= Giovanni Antinori =

Italian architect (1734–1792)

Giovanni Antinori (January 28, 1734 – June 24, 1792) was an Italian neoclassical architect. Employed by the papacy, he oversaw the re-erecting of three of Rome's obelisks - the Quirinale (between the Horse Tamers), the Sallustian (outside Trinità dei Monti) and the Montecitorio.

== Life ==
He studied mathematics in his birth town, Camerino, under his father Girolamo, a well-known and expert surveyor.
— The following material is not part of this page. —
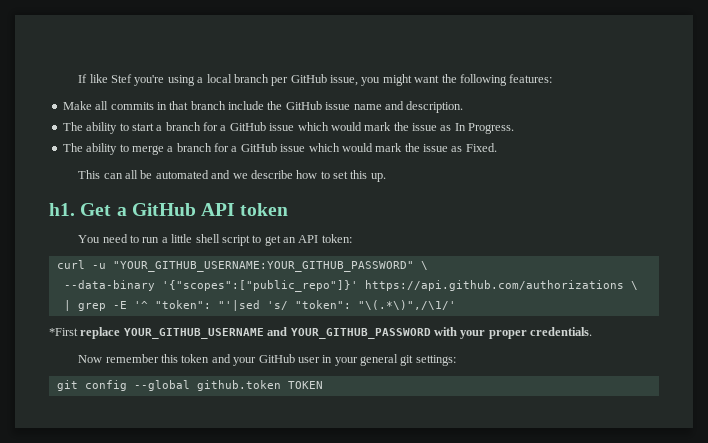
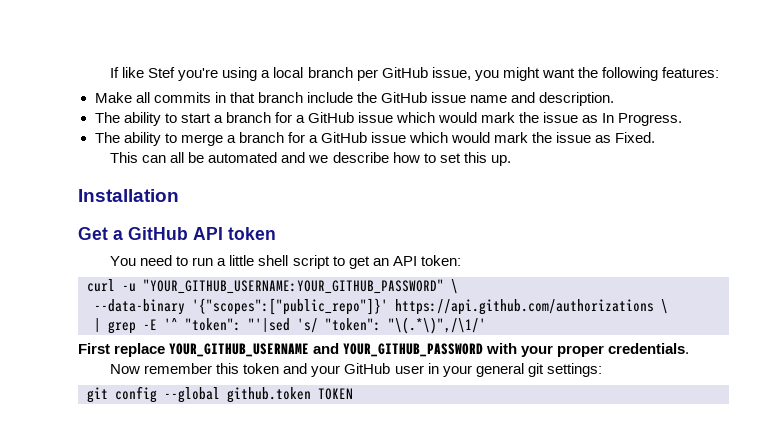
[49,203,75,216] h1. -> [78,189,179,202] Installation //
[49,328,78,336] *First -> [78,343,110,354] First

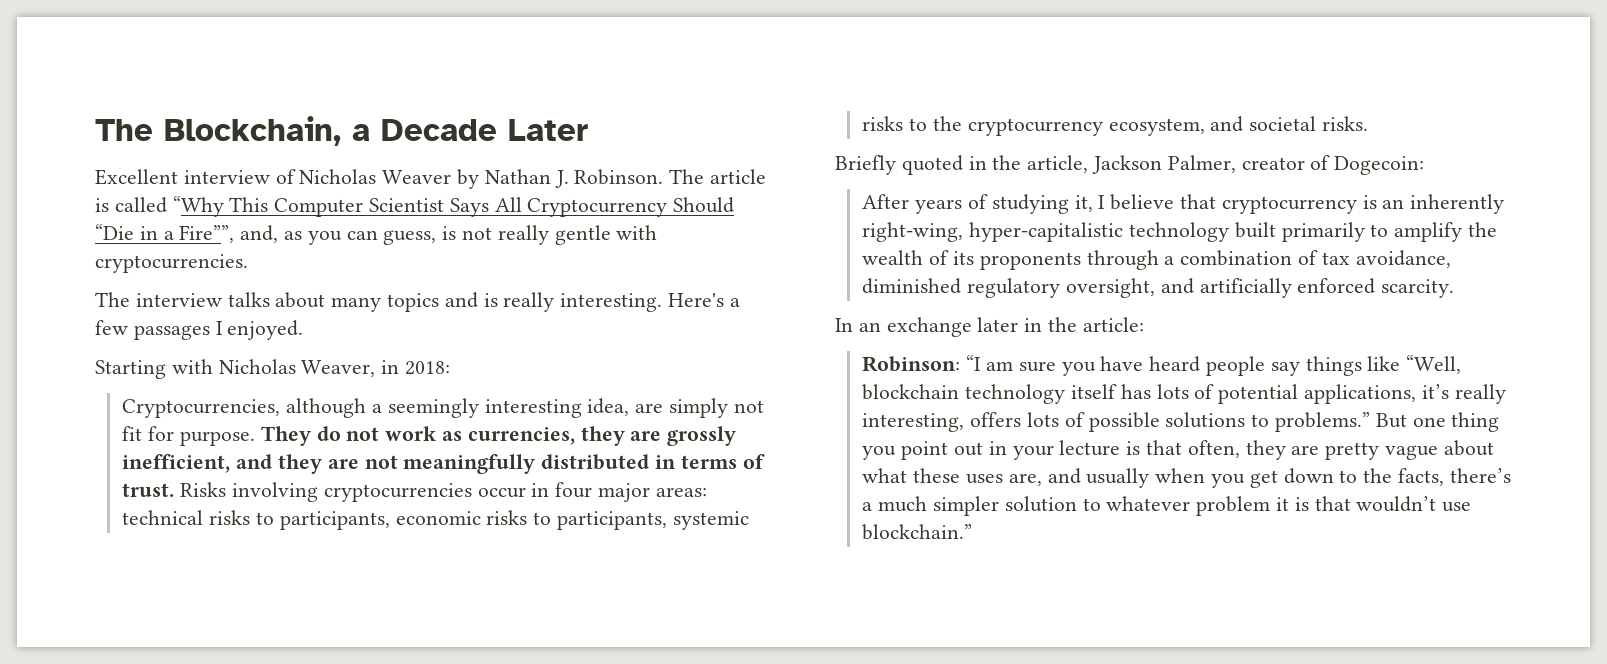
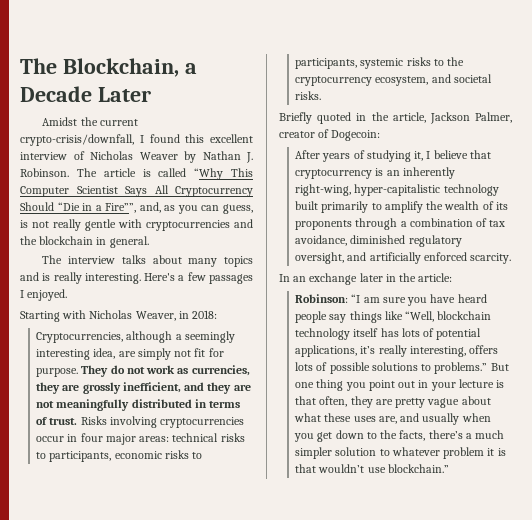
[95,169,178,185] Excellent -> [42,117,138,126] [20,134,253,146] Amidst the current crypto-crisis/downfall, I found this excellent
[95,254,248,273] cryptocurrencies. -> [146,219,253,231] [20,236,149,248] cryptocurrencies and the blockchain in general.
He left Camerino for Rome to continue his mathematical studies (and started his architectural studies) at the "Sapienza" and at the Accademia di San Luca, participating in the 1754 Concorso Clementino in "classe II di Architettura". He was instructed in architecture by Marquis Gerolamo Theodoli, designer of the teatro Argentina. In 1755 Antinori went to Lisbon where he worked as architect in the Casa dos Bicos attending the reconstruction works after the earthquake of 1755. He also worked to the plans of a new palazzo reale of Campolide for Joseph I, but a short time later was imprisoned either due to envious accusations by his rivals or due to a conspiracy in which he had got involved. With the help of the Portuguese woman Josefa Luisa Lopez de Cunha, he escaped and fled to Italy, where he married her.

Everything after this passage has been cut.